Katey Stone (born April 17, 1966) is one of the most successful coaches in the history of Division I women's ice hockey. Stone has accumulated  494 victories and has coached 25 seasons as a head coach with the Harvard Crimson. Stone was the third coach in women's college hockey history to win 300 games.

Early life
Stone attended the Taft School, Watertown, Connecticut and graduated class of 1984. Stone was a captain and four-year letter winner in hockey for the New Hampshire Wildcats women's ice hockey program. Stone was part of two ECAC championships in 1986 and 1987. In addition to ice hockey, Stone was an accomplished lacrosse player at New Hampshire and was part of the team that won the 1985 NCAA title. She graduated in 1989 with a degree in physical education. Before Harvard, Stone coached at Tabor Academy, Northfield Mount Hermon School and Phillips Exeter Academy.

Harvard Crimson
During her tenure, Stone has accumulated a record of  494-253-54 through the end of the 2019-2020 season. Before the 1994-95 season, Stone replaced John Dooley as the Crimson head coach. In her first year, Stone put together a record of 12-11-2. Over the next three seasons, the Crimson would be below .500. In 1998-99, the Crimson would go from 14-16-0 to 33-1-0. Under Stone, the club won the national championship in 1998-99. During her 11th season at Harvard (2004–05), Stone coached the Crimson to a second consecutive ECAC title. In the 2004 part of the campaign, the Crimson had a 7-6-1 start. After January 1, Stone led the team to an 18-0-2 finish. The Crimson qualified for their third straight Frozen Four appearance despite losing graduating Patty Kazmaier Award winners from the past two seasons.

In 2013-2014, Stone stepped away from the bench at Harvard to be head coach for the US Olympic women's ice hockey team. She was the first woman to be named head coach for any US Hockey team at the Olympics.  The US squad took home the silver medal at the Sochi Olympics, losing in the championship game to Team Canada.

With Stone back behind the bench, the 2014-2015 Crimson women's ice hockey team had a highly successful season, winning the Beanpot, the Ivy League championship, and finishing atop the standings in the ECAC at the close of the season. They went on to win the ECAC tournament, and advanced to the NCAA Frozen Four where they lost to the Minnesota Golden Gophers in the Championship game, and finished as national runners-up.

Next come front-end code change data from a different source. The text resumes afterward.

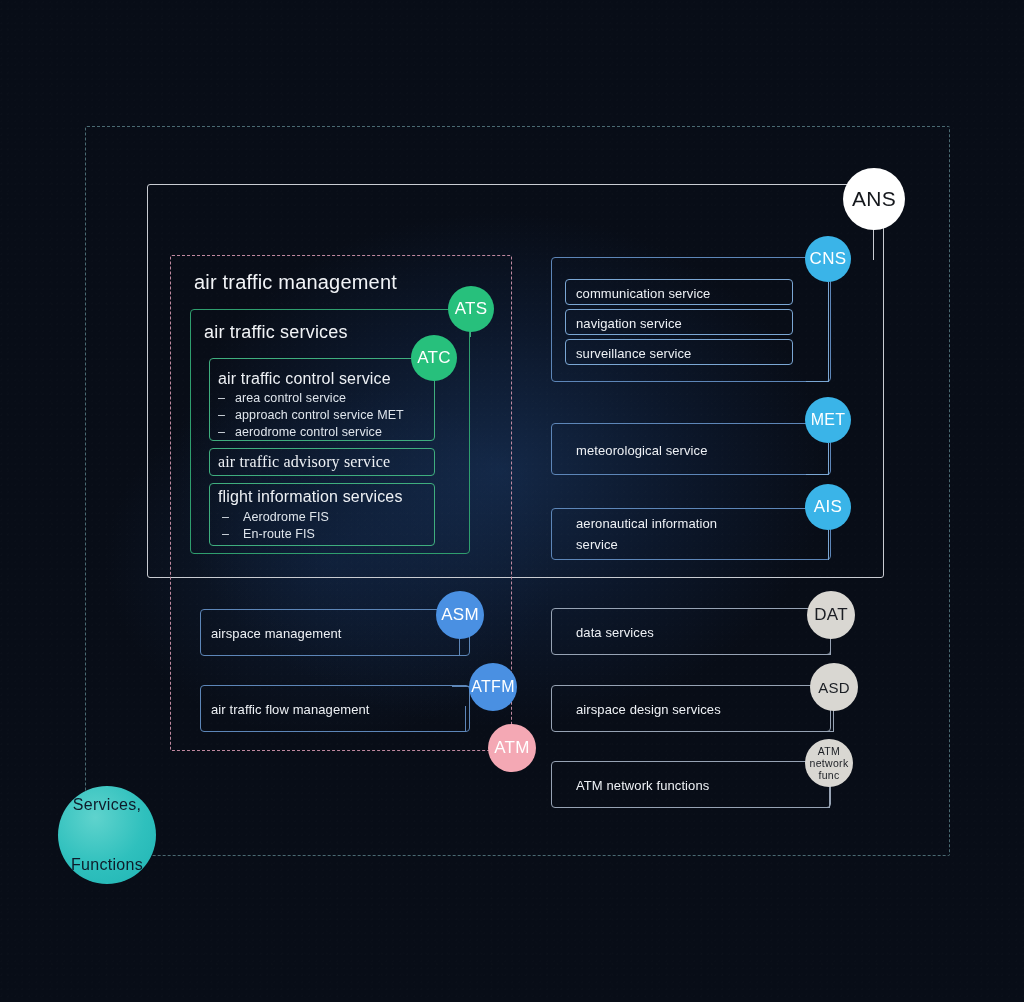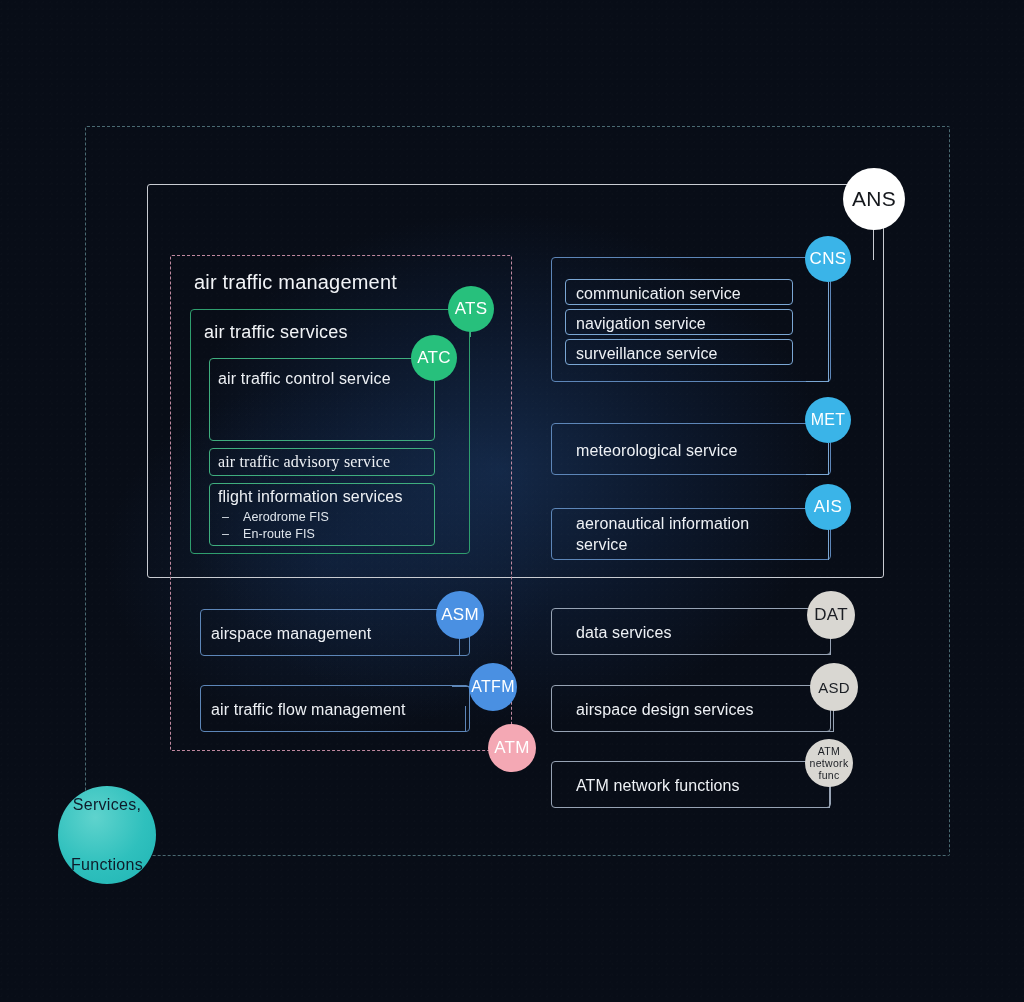--- a/index.html
+++ b/index.html
@@ -99,21 +99,21 @@
     position: absolute;
     color: #eef1f5;
     font-size: 16px;
     font-weight: 400;
     letter-spacing: .15px;
     white-space: nowrap;
   }
   .label {
     position: absolute;
     color: #eef1f5;
-    font-size: 16px;
+    font-size: 13px;
     font-weight: 400;
     letter-spacing: .1px;
     line-height: 21px;
   }
   .bullets {
     position: absolute;
     color: #dfe5ec;
     font-size: 12.5px;
     line-height: 17px;
     letter-spacing: .1px;
@@ -198,20 +198,25 @@
   <div class="conn conn-green" style="left:470px; top:309px; width:1.3px; height:28px;"></div>
 
   <div class="node node-green" style="left:448px; top:286px; width:46px; height:46px; font-size:17px;">
     <span>ATS</span>
   </div>
 
   <div class="box green-box-inner" style="left:209px; top:358px; width:226px; height:83px;"></div>
 
   <div class="h4" style="left:218px; top:370px;">air traffic control service</div>
 
+  <ul class="bullets" style="left:218px; top:390px;">
+    <li>area control service</li>
+    <li>approach control service MET</li>
+    <li>aerodrome control service</li>
+  </ul>
 
   <div class="conn conn-green" style="left:434px; top:358px; width:1.3px; height:24px;"></div>
 
   <div class="node node-green" style="left:411px; top:335px; width:46px; height:46px; font-size:17px;">
     <span>ATC</span>
   </div>
 
   <div class="box green-box-inner" style="left:209px; top:448px; width:226px; height:28px;"></div>
 
   <div class="h4" style="left:218px; top:453px;font-family:Liberation Serif, serif;">air traffic advisory service</div>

On February 26, 2010, the Crimson defeated the Princeton Tigers women's ice hockey program by a 5-1 score. With the win, Katey Stone became women's college hockey's all-time winningest coach, surpassing former Minnesota Golden Gophers women's ice hockey head coach Laura Halldorson.   At the end of the 2019-2020, she was ranked fourth in number of wins for college women's hockey coaches.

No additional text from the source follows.